Chapter 7: The Ghost and the Serpent

Chapter 7: The Ghost and the Serpent

Year: 296 AC

The world had secrets, and now they whispered to me. The skills of Rennifer the Ghost were a revelation, a key that unlocked a dimension of King's Landing I had only ever read about. It was one thing to know from a book that there were hidden tunnels beneath the city; it was another entirely to stand in my chamber, press a sequence of loose stones in the wall as Rennifer's instincts guided me, and watch as a section of the floor slid away to reveal a dark, dusty passage descending into the earth.

I had spent the week since absorbing the master thief in a state of feverish exploration. By night, I became a phantom. I left Malko's establishment, not through the guarded doors, but through its own forgotten veins. The tunnel in my room was just one of many. It connected to a veritable labyrinth of sewer lines, smugglers' bolt-holes, and forgotten crypts that snaked beneath the city like the passages of a termite mound. Rennifer's knowledge was the map, and my enhanced senses were the torch. I could smell the damp, cloying air of the sewers, hear the drip of water a hundred yards away, and see perfectly in the oppressive, absolute darkness.
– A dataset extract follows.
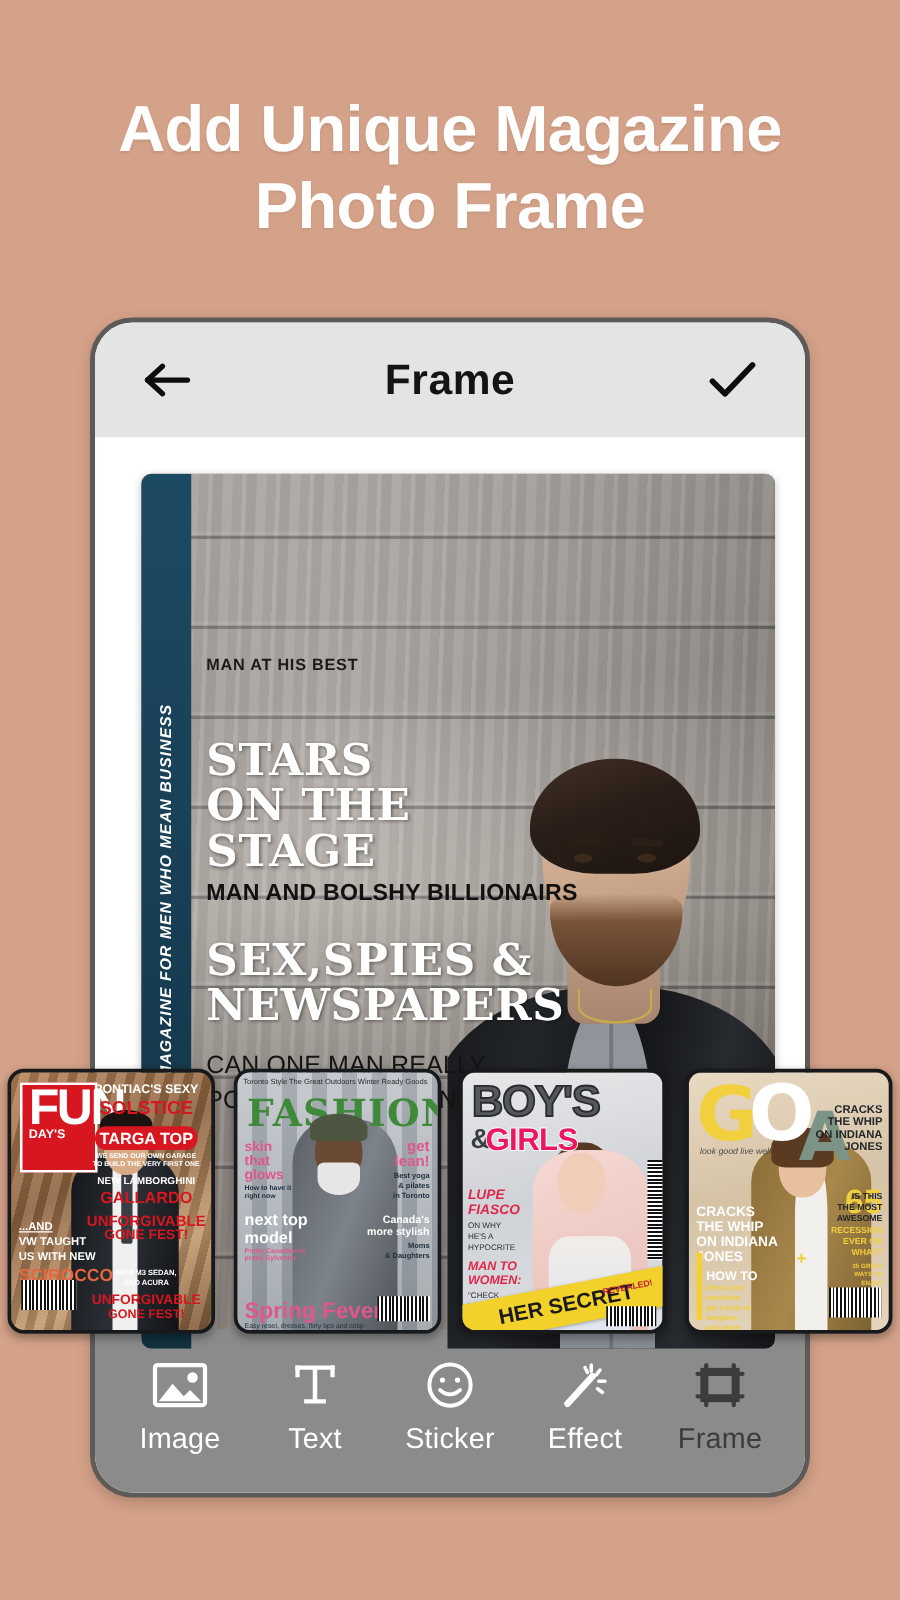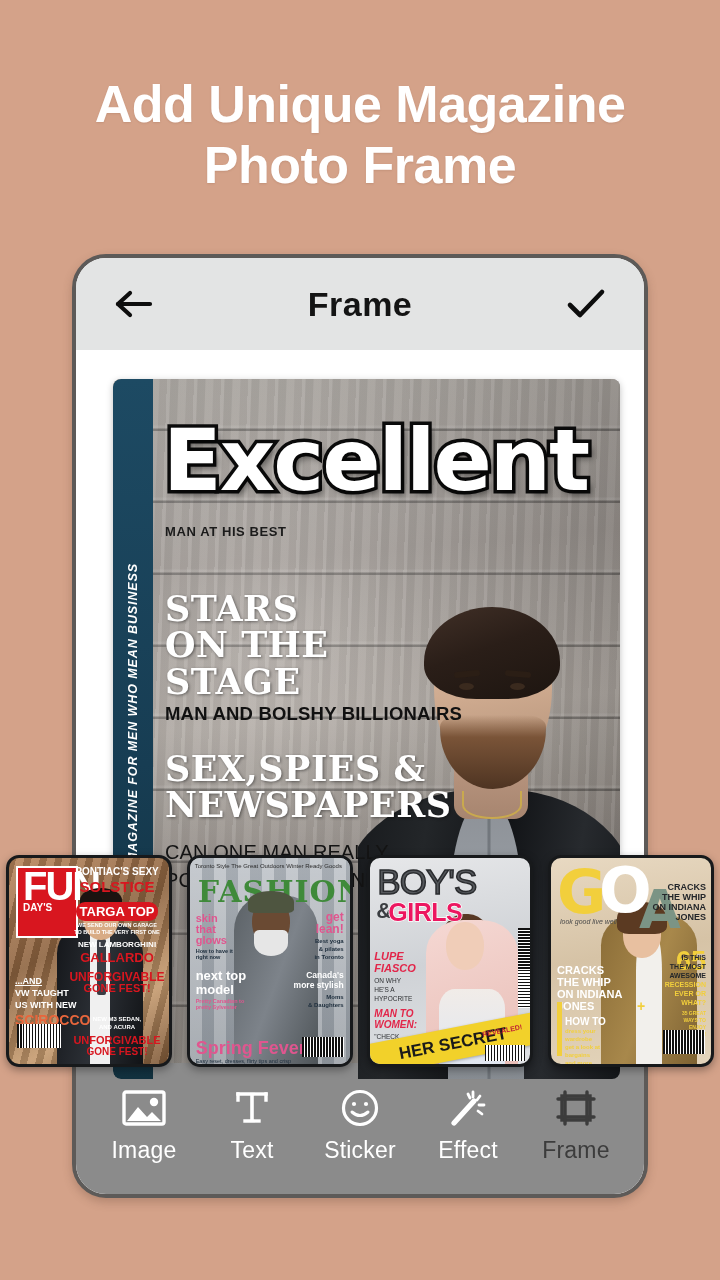"Excellent" div.masthead { html: <div>Excellent</div> -> none }
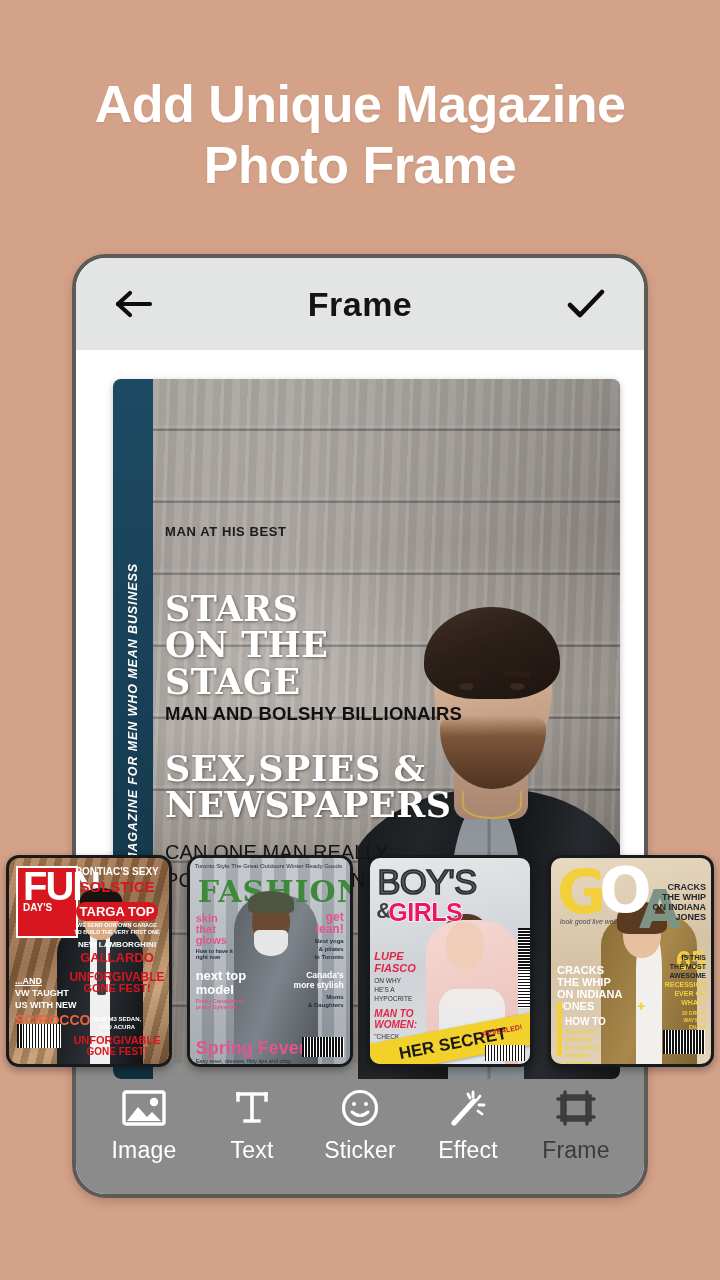"BOY'S" .t3 .logo { font-weight: normal -> bold }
This underground kingdom was my new domain. It was freedom. It was safety. I could traverse the entire city, from the Red Keep's foundations to the Blackwater docks, without a single soul knowing of my passage. I established small caches in key locations, stashing coin, water, and a few basic tools. I was no longer a prisoner in a gilded cage; I was the ghost who haunted the building's foundations.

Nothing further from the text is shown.